Exercise brief =
Print the lines below exactly, beginning with the one that contains "(242, 329) none" and stopping after the last line.

++++ Data supplied ++++

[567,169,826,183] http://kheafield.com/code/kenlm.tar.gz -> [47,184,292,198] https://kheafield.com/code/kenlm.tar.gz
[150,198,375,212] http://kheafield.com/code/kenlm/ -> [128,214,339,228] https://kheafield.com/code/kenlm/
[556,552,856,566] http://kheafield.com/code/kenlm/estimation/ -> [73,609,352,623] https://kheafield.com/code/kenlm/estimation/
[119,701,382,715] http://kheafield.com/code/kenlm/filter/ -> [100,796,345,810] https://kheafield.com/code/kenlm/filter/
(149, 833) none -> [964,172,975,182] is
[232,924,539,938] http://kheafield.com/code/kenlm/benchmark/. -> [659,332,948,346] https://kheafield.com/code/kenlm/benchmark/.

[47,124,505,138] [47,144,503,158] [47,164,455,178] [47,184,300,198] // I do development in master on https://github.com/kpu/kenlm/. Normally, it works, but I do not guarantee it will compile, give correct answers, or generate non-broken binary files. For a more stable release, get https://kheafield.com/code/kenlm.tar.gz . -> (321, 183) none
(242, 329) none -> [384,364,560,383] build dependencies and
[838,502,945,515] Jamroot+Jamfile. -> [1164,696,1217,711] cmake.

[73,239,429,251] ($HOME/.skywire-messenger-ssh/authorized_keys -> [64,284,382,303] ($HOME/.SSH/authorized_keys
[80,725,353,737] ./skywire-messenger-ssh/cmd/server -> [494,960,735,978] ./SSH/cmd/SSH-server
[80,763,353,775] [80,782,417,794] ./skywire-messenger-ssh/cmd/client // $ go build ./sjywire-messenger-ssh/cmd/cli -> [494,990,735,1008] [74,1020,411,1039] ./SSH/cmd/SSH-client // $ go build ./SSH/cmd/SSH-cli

++++

Response below =
(242, 329) none -> [384,364,560,383] build dependencies and
[838,502,945,515] Jamroot+Jamfile. -> [1164,696,1217,711] cmake.

[73,239,429,251] ($HOME/.skywire-messenger-ssh/authorized_keys -> [64,284,382,303] ($HOME/.SSH/authorized_keys
[80,725,353,737] ./skywire-messenger-ssh/cmd/server -> [494,960,735,978] ./SSH/cmd/SSH-server
[80,763,353,775] [80,782,417,794] ./skywire-messenger-ssh/cmd/client // $ go build ./sjywire-messenger-ssh/cmd/cli -> [494,990,735,1008] [74,1020,411,1039] ./SSH/cmd/SSH-client // $ go build ./SSH/cmd/SSH-cli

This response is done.